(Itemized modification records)
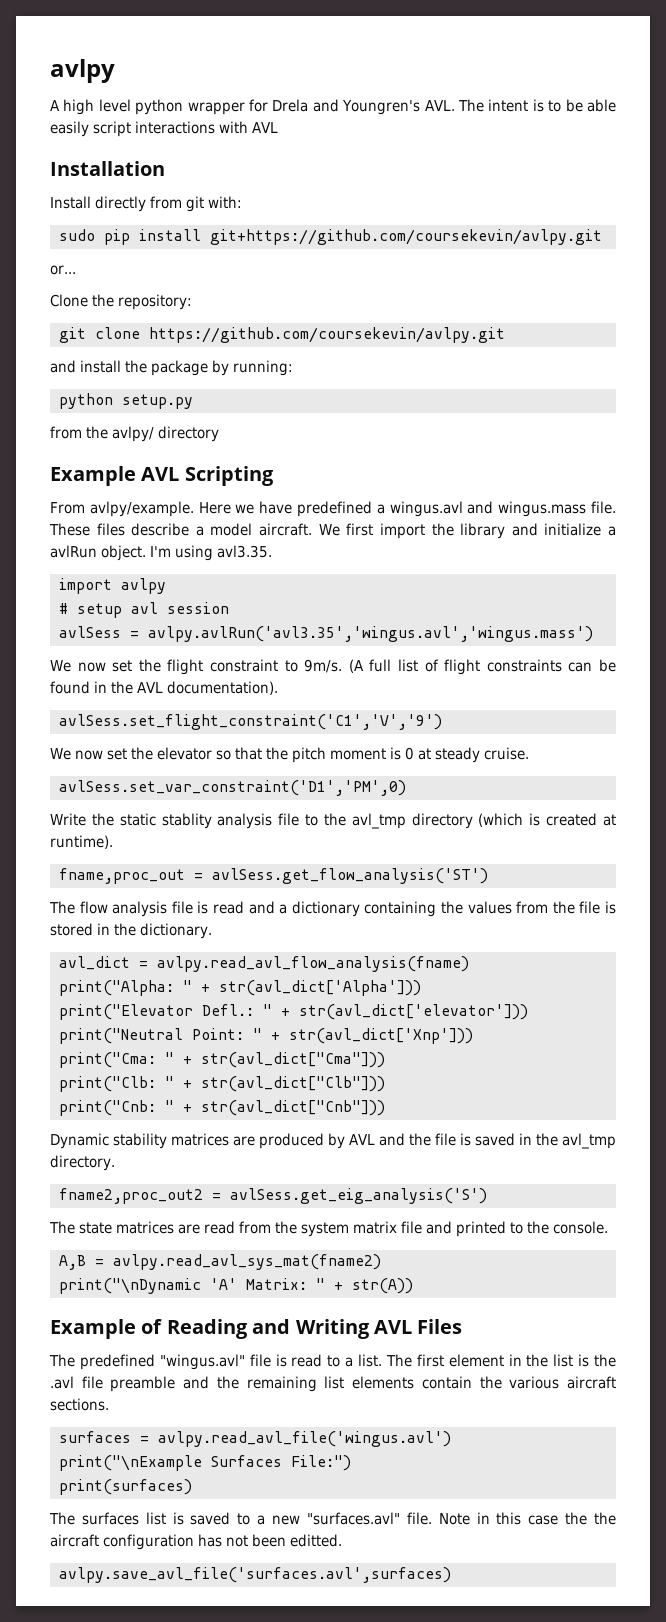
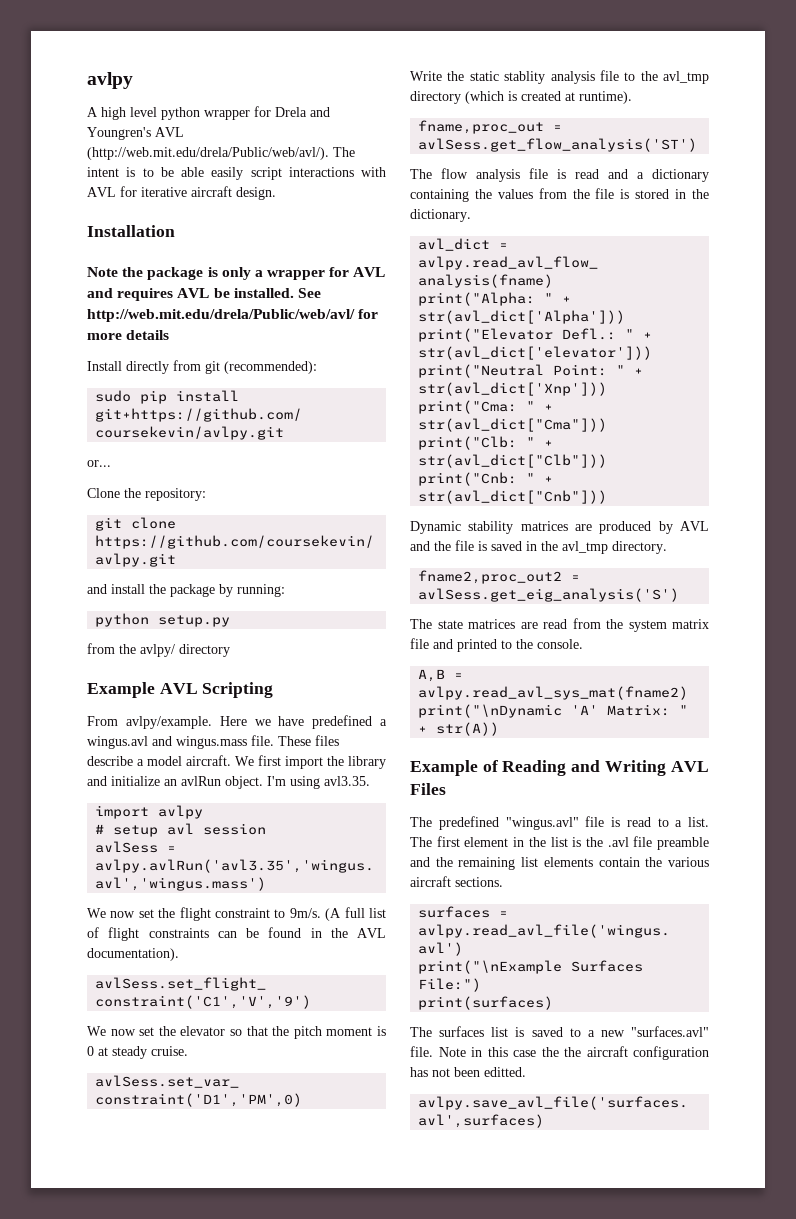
- A high level python wrapper for Drela and Youngren's AVL. The intent is to be able easily script interactions with AVL
+ A high level python wrapper for Drela and Youngren's AVL (http://web.mit.edu/drela/Public/web/avl/). The intent is to be able easily script interactions with AVL for iterative aircraft design.
  Installation
+ Note the package is only a wrapper for AVL and requires AVL be installed. See http://web.mit.edu/drela/Public/web/avl/ for more details
- Install directly from git with:
+ Install directly from git (recommended):
- We first import the library and initialize a avlRun object.
+ We first import the library and initialize an avlRun object.

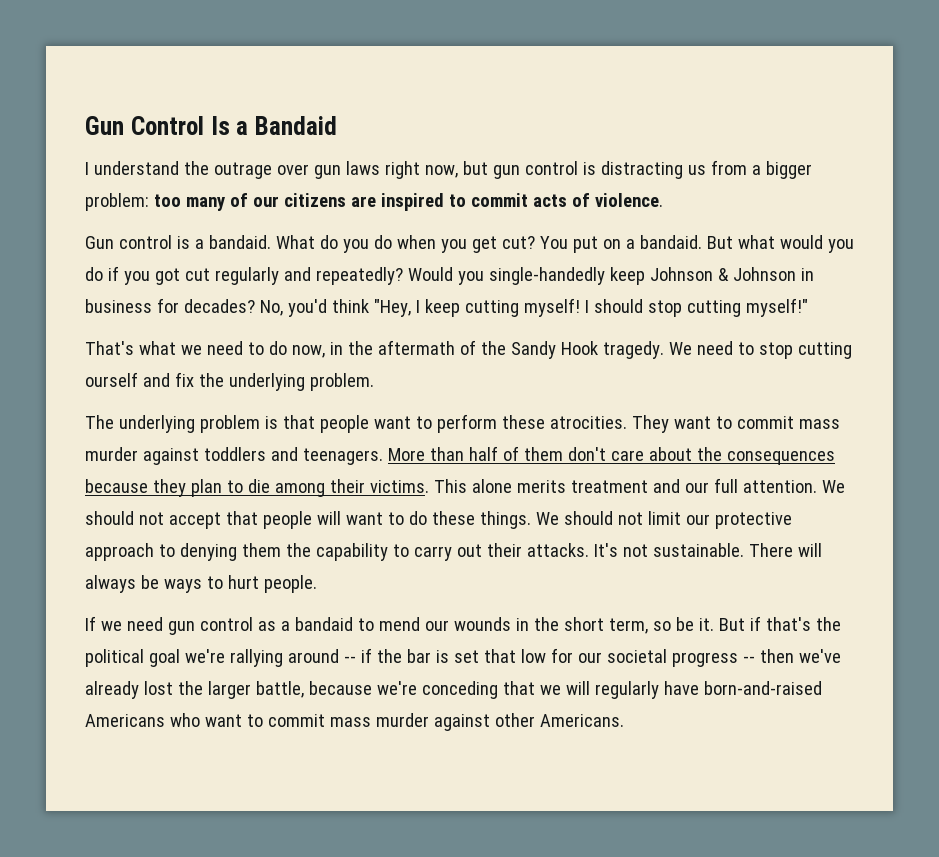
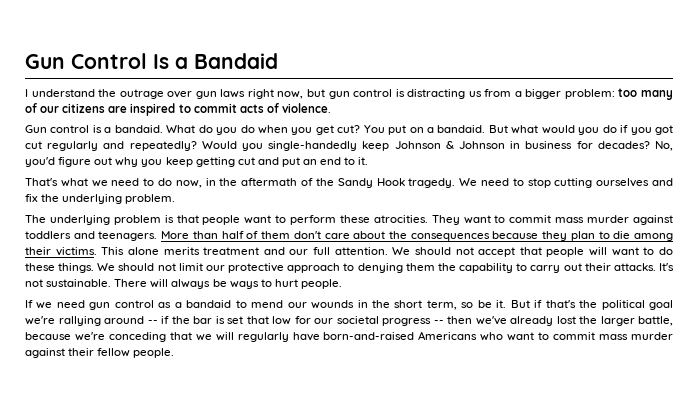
- No, you'd think "Hey, I keep cutting myself! I should stop cutting myself!"
+ No, you'd figure out why you keep getting cut and put an end to it.
- We need to stop cutting ourself and fix the underlying problem.
+ We need to stop cutting ourselves and fix the underlying problem.
- But if that's the political goal we're rallying around -- if the bar is set that low for our societal progress -- then we've already lost the larger battle, because we're conceding that we will regularly have born-and-raised Americans who want to commit mass murder against other Americans.
+ But if that's the political goal we're rallying around -- if the bar is set that low for our societal progress -- then we've already lost the larger battle, because we're conceding that we will regularly have born-and-raised Americans who want to commit mass murder against their fellow people.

#### [WHAT THE TASK REQUIRES]
Would you filter the records and copy each line that contains the word "underlying"?

#### [YOUR RESPONSE]
- We need to stop cutting ourself and fix the underlying problem.
+ We need to stop cutting ourselves and fix the underlying problem.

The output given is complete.